The Syrian regime, along with other Arab states, experienced the popular uprisings of the Arab Spring. The protests, which in March 2011 began by calling for an end to the regime of Bashar al-Assad, erupted into a civil conflict which, according to the UN, has claimed more than 400,000 lives and forced half the population to flee the country.
Since the protests began, the repression by the Syrian government has been implacable. The Syrian Human Rights Observatory estimates that 88,000 civilians have died in Syrian jails after suffering torture, along with 205,300 people registered as disappeared.

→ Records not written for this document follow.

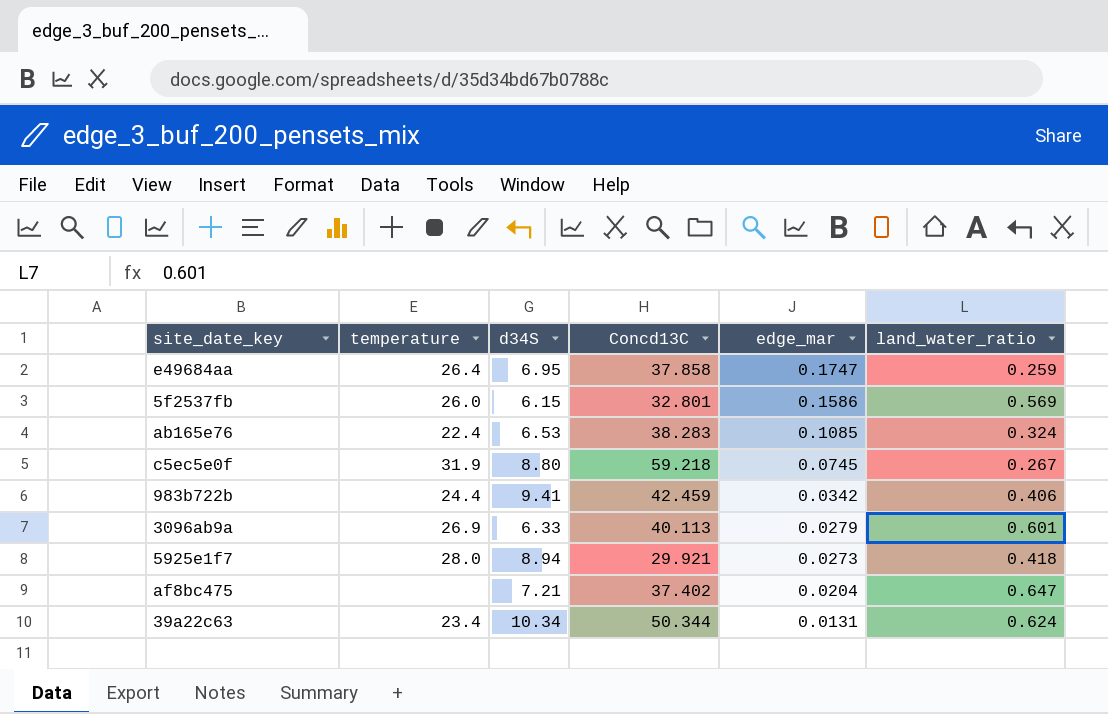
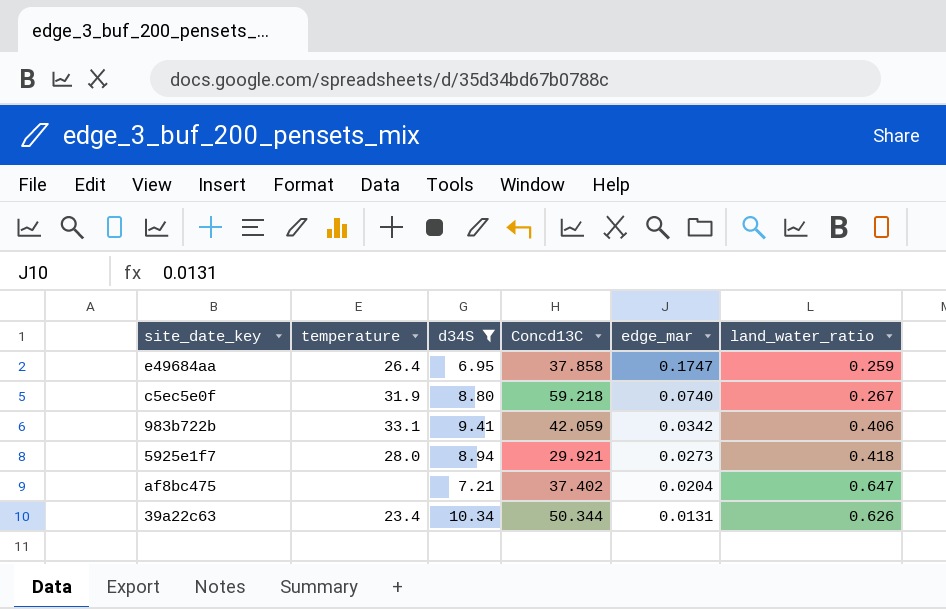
filter: none -> d34S >= 6.95
c5ec5e0f | edge_mar: 0.0745 -> 0.0740
983b722b | temperature: 24.4 -> 33.1
983b722b | Concd13C: 42.459 -> 42.059
39a22c63 | land_water_ratio: 0.624 -> 0.626

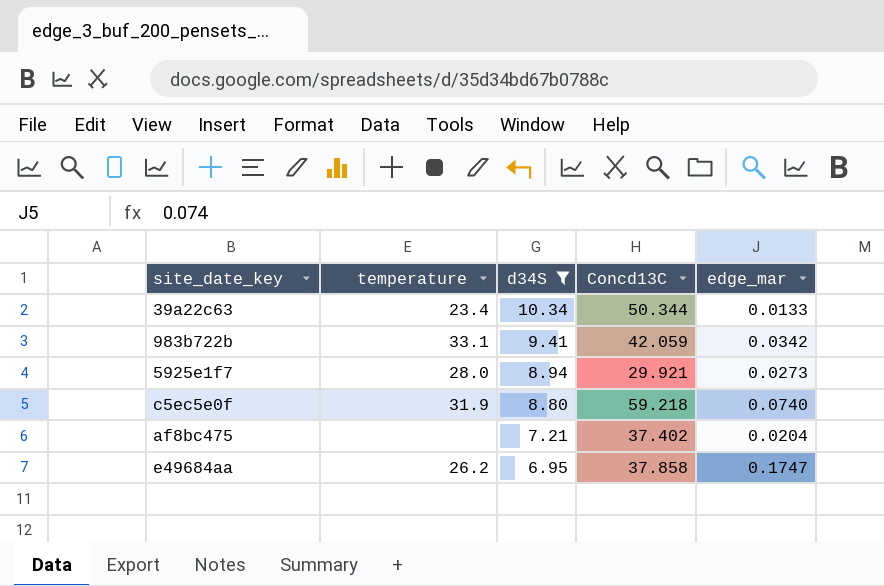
row order: edge_mar descending -> d34S descending
column land_water_ratio | position: 6 -> none
39a22c63 | edge_mar: 0.0131 -> 0.0133
e49684aa | temperature: 26.4 -> 26.2

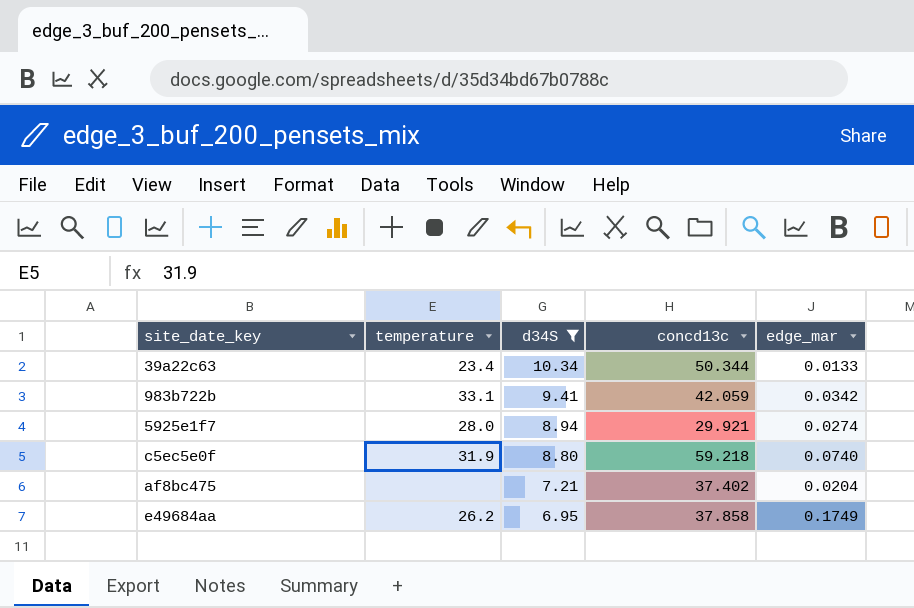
column name: Concd13C -> concd13c
5925e1f7 | edge_mar: 0.0273 -> 0.0274
e49684aa | edge_mar: 0.1747 -> 0.1749

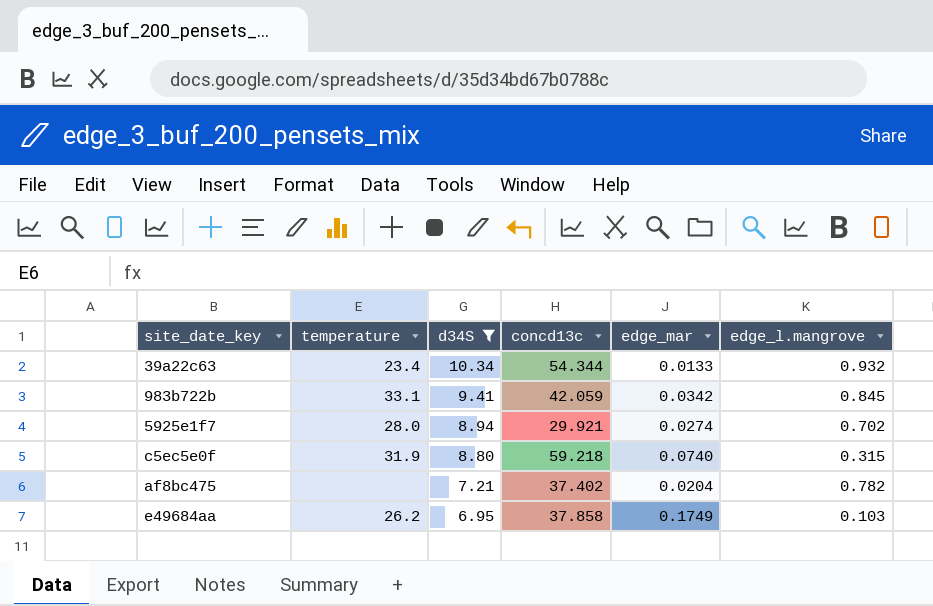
column edge_l.mangrove | position: none -> 6
39a22c63 | concd13c: 50.344 -> 54.344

The Chinese and Russian veto has prevented the creation of an international criminal court to try the crimes committed in Syria. However, the families of the disappeared have managed to get proceedings initiated in some countries against the figures responsible in the Syrian regime. In Germany, for example, there are three cases ongoing against collaborators with the Syrian regime for crimes against humanity, applying the principle of universal justice which allows a country to try offences committed in another country, irrespective of whether the perpetrator or the victim of the crime is a citizen of the prosecuting country.
In Spain, this principle of universal jurisdiction enshrined in the Judicial Authority Act, was restricted by means of a 2014 amendment. One of the victims or perpetrators must now be of Spanish nationality, which has led to the shelving of such cases as that brought against the Syrian regime by the Guernica 37 legal team, and the case against the Rohingya genocide.